Malaysian infrastructure group edotco has announced plans to build a total of 1,000 to 2,000 new towers across its six markets of Malaysia, Sri Lanka, Bangladesh, Cambodia, Pakistan and Myanmar this year. The Sun Daily cites the group’s CEO, Suresh Sidhu, as saying that the company rolled out 1,700 new network sites across five of the countries in which it operates (all except Myanmar) last year, including 250 in Malaysia. The official went on to say that edotco is aiming to build 2,000 sites in all six countries this year, including 200 to 300 in Malaysia. Further, the group will invest MYR5 million (USD1.2 million) to build 22 shared network connectivity sites in Cyberjaya. The solution, described as ‘base transceiver station (BTS) hotel,’ aggregates fixed and wireless traffic resources into a single location to provide share network connectivity to operators. edotco claims the solution enables faster deployment through a plug and play model, as well as enhanced network coverage and capacity and savings of up to 35% compared to traditional sites. Mr Sidhu noted that the project was already 40% to 50% complete and the sites should be ready by the end of June, following which network operators will be able to quickly launch LTE services in the city with minimal investment. edotco plans to roll out the solution in Johor and Nusajaya (both Malaysia), whilst similar deployments are expected in Pakistan and Bangladesh by late 2016/early 2017.
Also in Malaysia, Singapore-backed cellco U Mobile has signed an agreement with SACOFA, which holds exclusive rights to construct, own and manage communication infrastructure in Sarawak, under which U Mobile will leverage SACOFA’s footprint of more than 700 sites across the state, as well as its bandwidth leasing service. The agreement will also see SACOFA deliver a number of built-to-suit sites over the next ten years. Commenting on the deal, U Mobile CEO Won Heang Tuck said: ‘U Mobile will have the ability to expedite the expansion of our network footprint…whilst also saving operational costs and reducing environmental impact. The partnership is also timely, as SACOFA will be a key facilitator for our network expansion using the new 1800MHz and 900MHz frequency spectrum which was allocated…early this year. We expect to switch on these frequencies on 1 January 2017 and 1 July 2017 respectively.’

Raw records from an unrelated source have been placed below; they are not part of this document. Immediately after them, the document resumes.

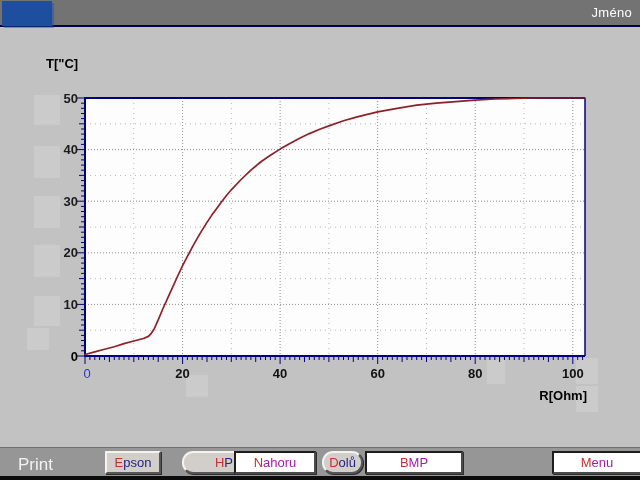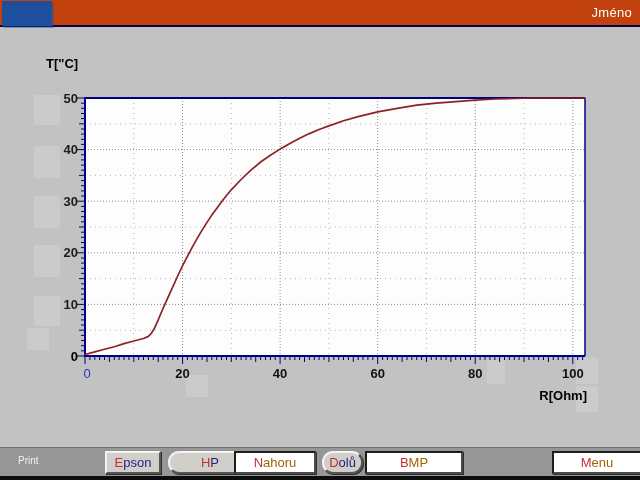"Jméno" .titlebar { background: #c2410c -> #737373 }
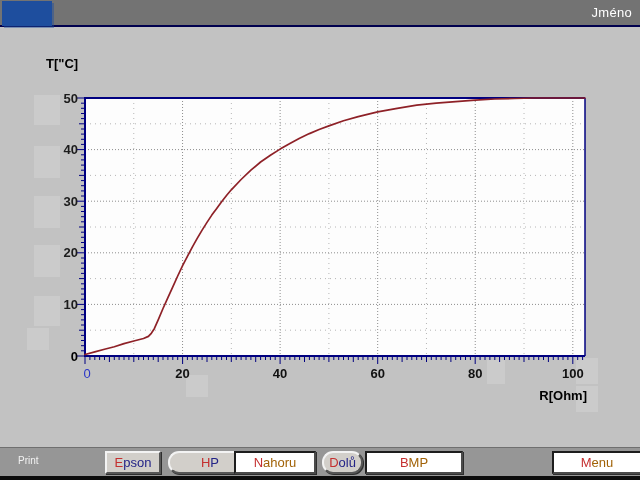"Print" .print { font-size: 10px -> 17px }
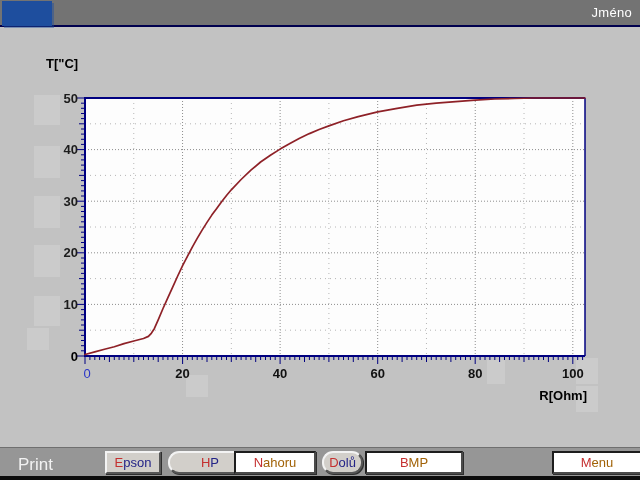"HP" #btn-hp { left: 168px -> 182px }
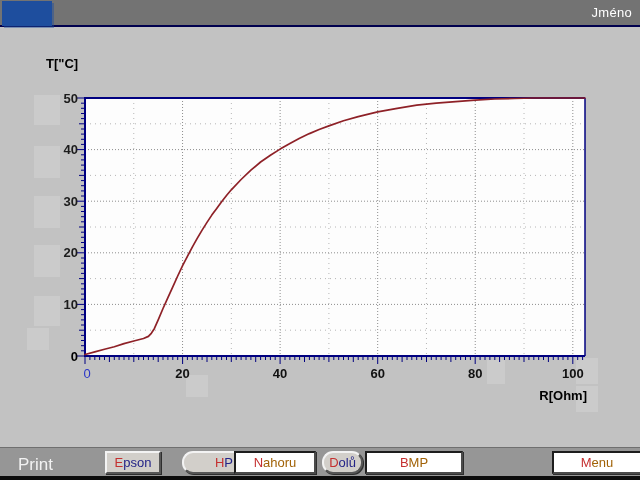"ahoru" .b.white span { color: #a16207 -> #a21caf }
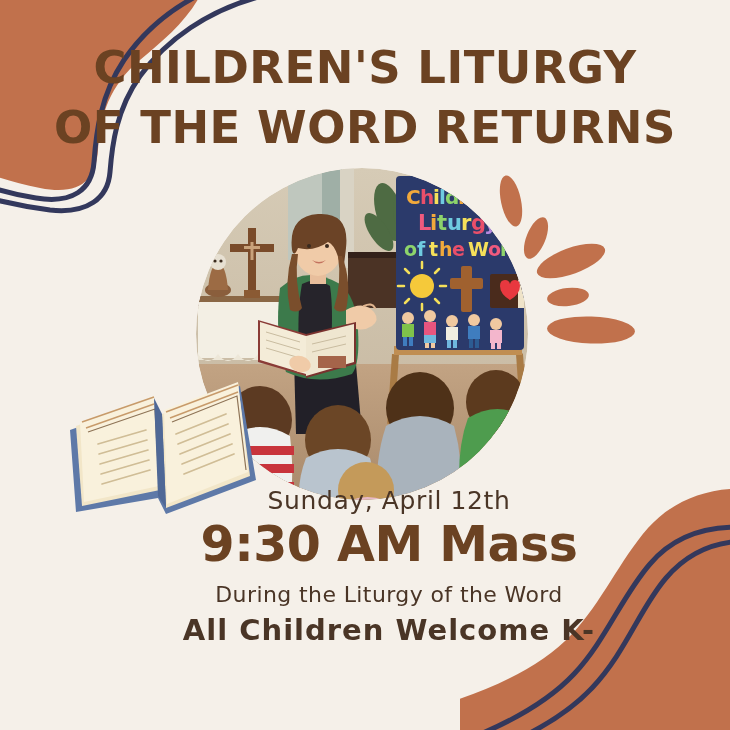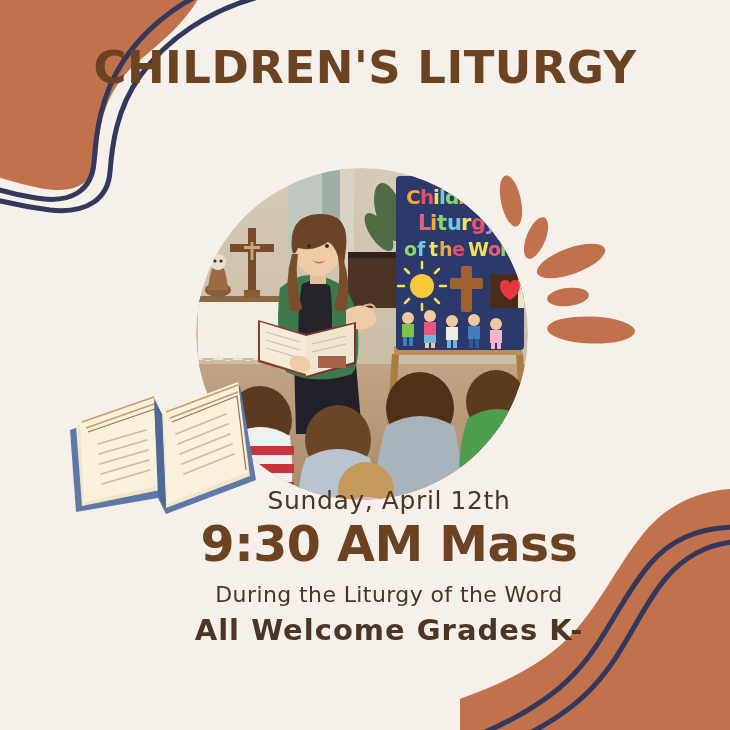"OF THE WORD RETURNS" span.l2 { html: none -> <span>OF THE WORD RETURNS</span> }
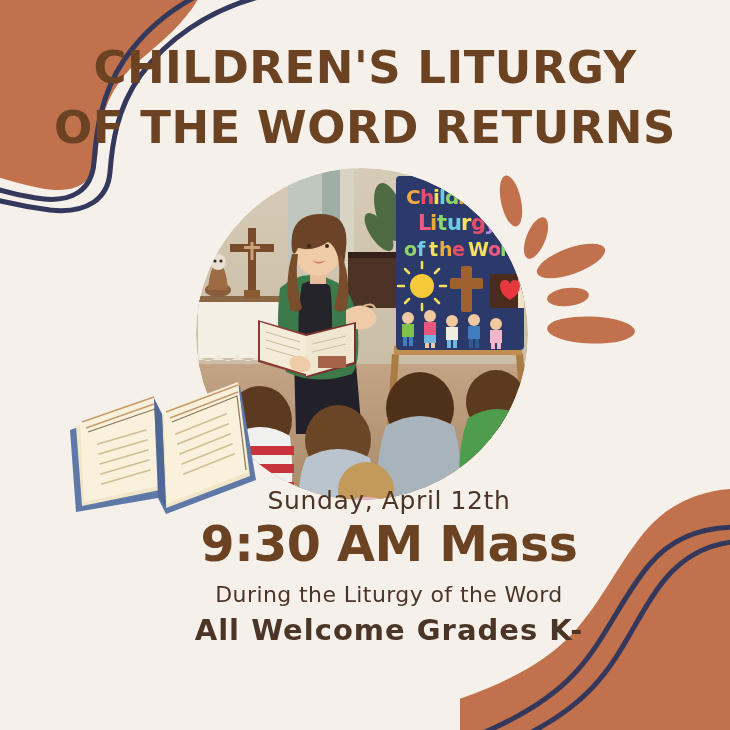"All Welcome Grades K-" span { text: Welcome Grades -> Children Welcome }
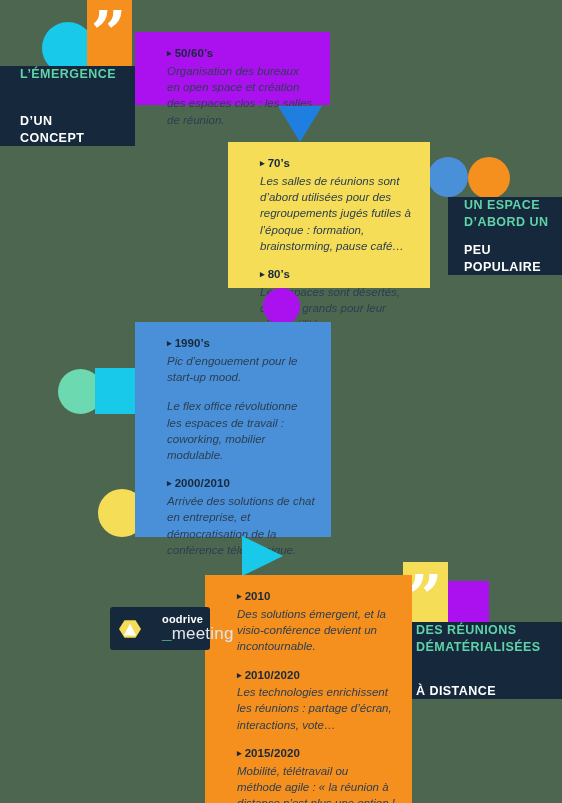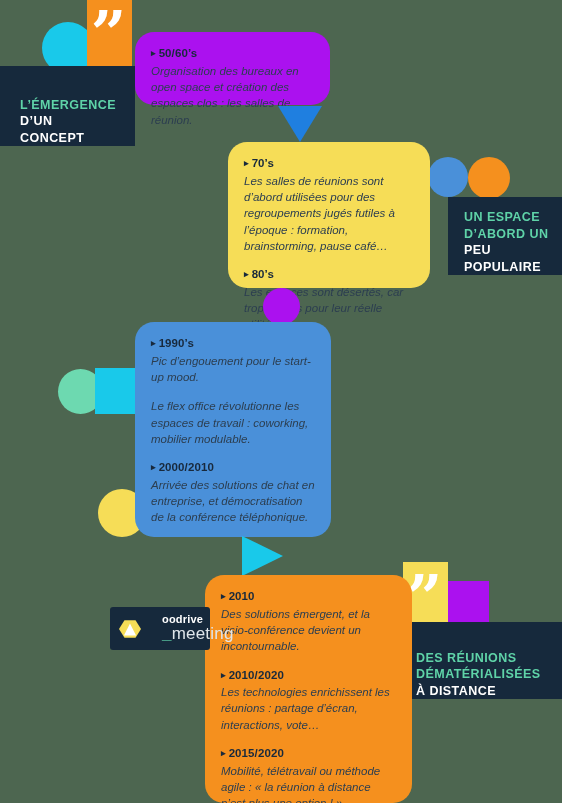"▸ 50/60’s" .card { border-radius: 19px -> none; padding: 14px 16px 16px 16px -> 14px 16px 16px 32px }
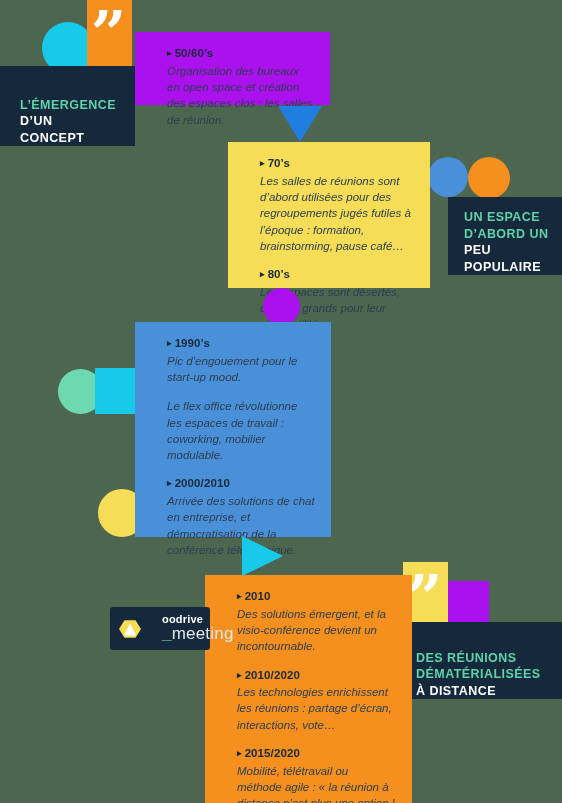"L’ÉMERGENCE" .panel { justify-content: flex-end -> space-between }
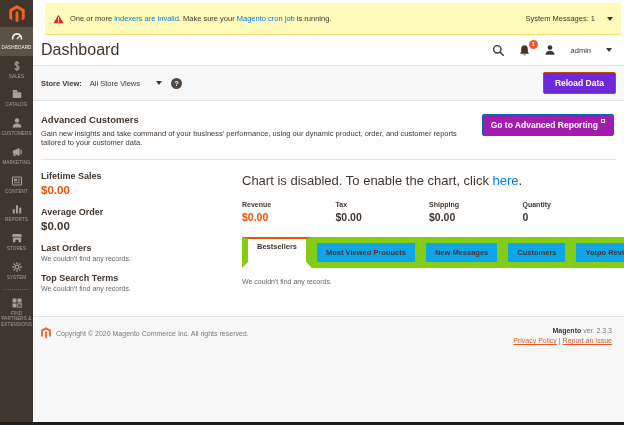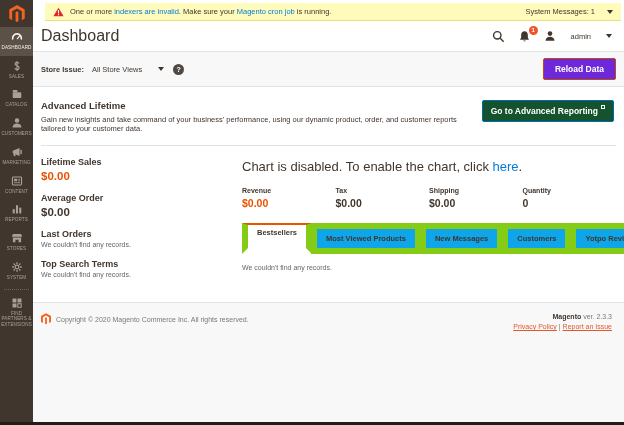"One or more indexers are" .msgbar { height: 18px -> 32px }
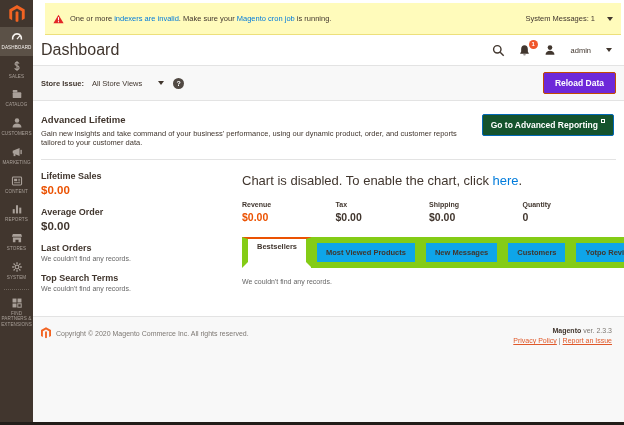"Store Issue:" span.sv-label { text: Issue -> View }
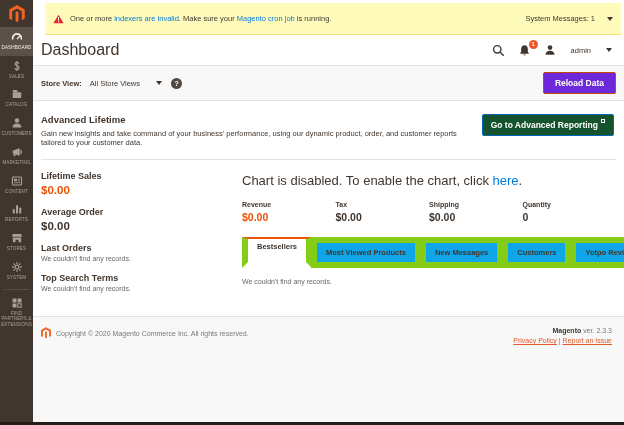"Advanced Lifetime" div.adv-title { text: Lifetime -> Customers }
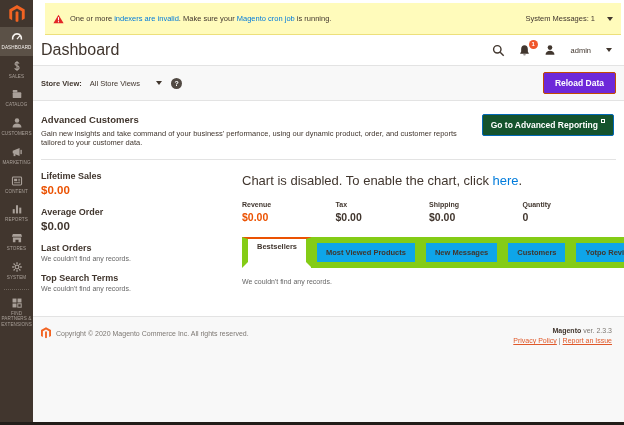"Go to Advanced Reporting" .adv-btn { background: #14532d -> #a21caf }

The World Bank’s International Finance Corporation is considering investing up to USD60 million in Myanmar infrastructure firm Irrawaddy Green Towers (IGT). The investment would consist of two injections of up to USD30 million apiece into IGT’s Singapore-based owner Irrawaddy Towers Asset Holding for equity and debt, whilst a further USD30 million would be made available in senior debt financing. IGT has installed more than 2,000 towers in Myanmar to date and aims to roll out an additional 3,000 by the end of 2018, with the project expected to cost around USD490 million. The investment would help develop Myanmar’s telecom sector by boosting mobile coverage and encouraging tower sharing, whilst also aiding with job creation in the country, a note from the IFC explained.
Shareholders in PT Tower Bersama, a division of Indonesian tower management company Tower Bersama Group, have approved a USD500 million bond issue to repay debts and fund expansion, Dealstreet Asia reports. The notes will be issued to limited investors, registered in the Singapore Stock Exchange.
US-based wireless and cable infrastructure provider SQUAN has purchased the cell tower assets of Strong Tower Communications, which provides wireless macro services including new site builds, fibre delivery and testing, maintenance, and programme management to cellcos, for an undisclosed sum, Inside Towers writes. SQUAN CEO Leighton Carroll commented on the takeover that: ‘This acquisition allows us to strengthen our capabilities, building upon our recent acquisition of Osmose Communications Services (OCS).’ SQUAN took control of OCS in March, allowing it to branch into fibre-optic services. Mr Carroll noted at the time that: ‘Fibre is the backbone of our three-pronged approach. Fibre is not only important to wireless but it is booming for wireline services. Google has started an arms race between the cable companies and the legacy wireline telcos.’
Innova Capital Partners and a subsidiary of the Goldman Sachs Group have announced a joint venture to support the development of telecommunication assets in Colombia, Business Wire reports. The JV will provide financing to Colombian mobile infrastructure designer and developer Golden Comunicaciones for the construction of cell towers across the country. ‘Golden offers our wireless customers a significant footprint of high quality tower assets across Colombia,’ Golden’s CEO Herman Torres was quoted as saying, adding: ‘Today, the investment made by Goldman Sachs and Innova will enable us to reduce the digital divide that exists in our country and undoubtedly will enable us to improve our current network infrastructure.’